= Norman Francis Conant =

American medical school professor

Norman Francis Conant (9 March 1908, Walpole, Massachusetts – 23 April 1984, Durham, North Carolina) was an American medical school professor and one of the pioneers of medical mycology.

==Education==
Conant graduated in 1930 with a Bachelor of Science degree from Bates College. At Harvard University he graduated in 1931 with a master's degree and in 1933 with a Ph.D. His doctoral dissertation was supervised by William H. Weston Jr. As a postdoc supported by a Traveling Fellowship from Harvard, Conant studied from 1933 to 1934 at the Institut Pasteur with Maurice Langeron and Paul Guerra and also spent some time with Raymond Sabouraud.

==Career and research==
Soon after returning to the US, Conant became a research assistant at Massachusetts General Hospital and was invited by David Tillerson Smith to interview at Duke University for the position of instructor of mycology in the Duke University School of Medicine and mycologist for the Duke University Hospital. In 1935 Conant was appointed to the position, thus becoming "the first individual hired as a medical mycologist at a medical school." In 1943 he studied medical entomology and malariology for 3 months in a course offered by the Army Medical School. Because of his knowledge of medical mycology, he became the instructor for the mycological part of the summer course, continuing in that role for the 3-month sessions from 1943 to 1946. In 1944 he also had postdoctoral training at Rio de Janeiro's Oswaldo Cruz Foundation and at the University of São Paulo. The Army Surgeon General asked him to write a textbook on medical mycology. With 4 physicians from Duke University Medical School, he published in 1944 the requested textbook under the title Manual of Clinical Mycology. The textbook was a great success, with a 2nd edition in 1954 and a 3rd edition in 1971. He was also one of the editors of the 12th edition of Zinnser Microbiology.

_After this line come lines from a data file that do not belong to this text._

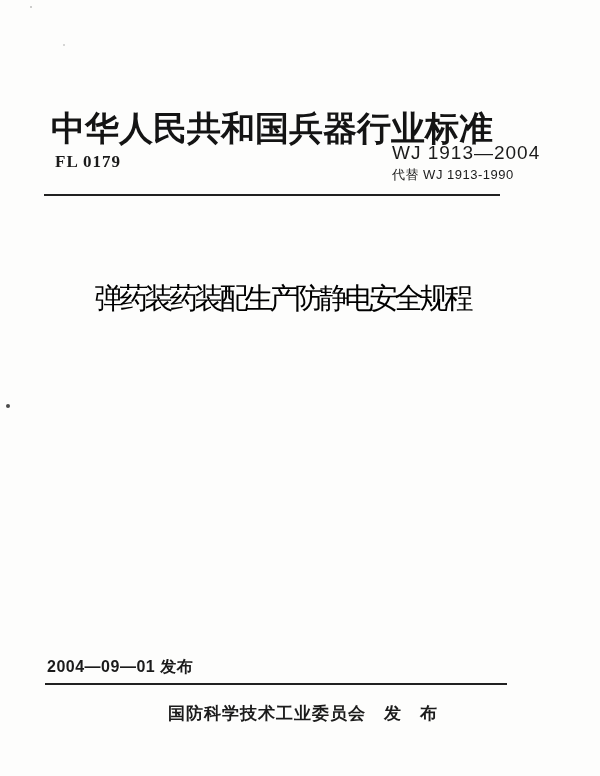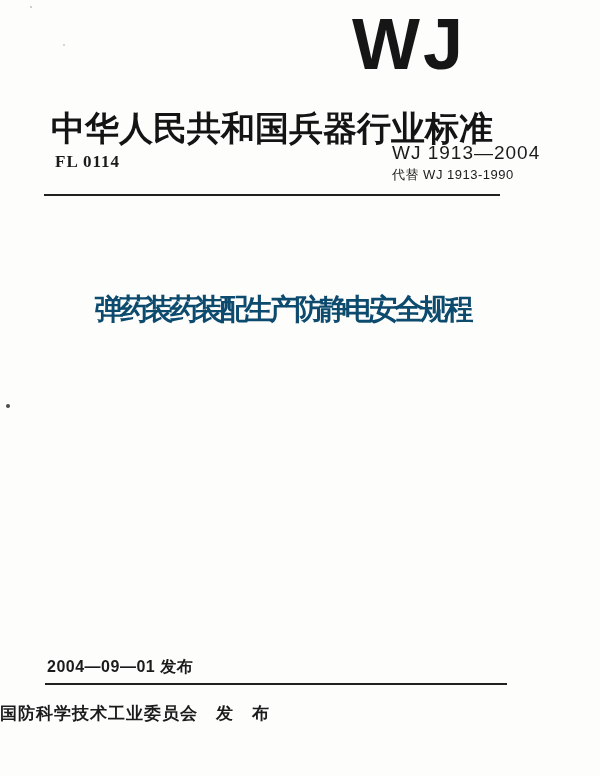--- a/index.html
+++ b/index.html
@@ -77,29 +77,29 @@
     left: 44px;
     width: 456px;
   }
   .rule-bottom {
     top: 683px;
     left: 45px;
     width: 462px;
   }
   .doc-title {
     position: absolute;
-    top: 290px;
+    top: 279px;
     left: 0;
     width: 564px;
     text-align: center;
     font-size: 29px;
-    font-weight: bold;
+    font-weight: normal;
     letter-spacing: -4px;
     white-space: nowrap;
-    color: #0c4a6e;
+    color: #000000;
   }
   .doc-subtitle {
     position: absolute;
     top: 345px;
     left: 0;
     width: 545px;
     text-align: center;
     font-family: "Liberation Serif", "DejaVu Serif", serif;
     font-size: 15px;
     font-weight: bold;
@@ -117,45 +117,45 @@
     font-weight: bold;
     letter-spacing: 0.5px;
     white-space: nowrap;
     gap: 28px;
   }
   .issuer {
     position: absolute;
     top: 702px;
     left: 0;
     width: 558px;
-    text-align: left;
+    text-align: center;
     font-size: 17px;
     font-weight: bold;
     letter-spacing: 1px;
     white-space: nowrap;
+    padding-left: 24px;
   }
   .speck {
     position: absolute;
     background: #8a8a8a;
     border-radius: 50%;
   }
   .speck-1 { top: 404px; left: 6px; width: 4px; height: 4px; background: #4a4a4a; }
   .speck-2 { top: 6px; left: 30px; width: 2px; height: 2px; background: #bdbdbd; }
   .speck-3 { top: 44px; left: 63px; width: 2px; height: 2px; background: #c9c9c9; }
 </style>
 </head>
 <body>
 
 <div class="page">
 
-  <div class="logo">WJ</div>
 
   <h1 class="header-title">中华人民共和国兵器行业标准</h1>
 
-  <div class="fl-code">FL 0114</div>
+  <div class="fl-code">FL 0179</div>
 
   <div class="std-block">
     <div class="std-number">WJ 1913—2004</div>
     <div class="supersedes">代替 WJ 1913-1990</div>
   </div>
 
   <div class="rule rule-top"></div>
 
   <div class="doc-title">弹药装药装配生产防静电安全规程</div>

Conant became a professor at the Duke University Medical School and from 1958 to 1968 chaired of the Department of Microbiology. From 1948 until his retirement in 1973, he taught an intensive 4-week summer course on medical mycology. The course acquired a worldwide reputation. He directed about two dozen doctoral students, including Lorraine Friedman and Carlyn Halde, and had an important influence on students around the world.

==Personal life==
In 1930, Norman F. Conant married Sylvia Clare Nute (1910–1996), who was a student at Bates College. They had seven children.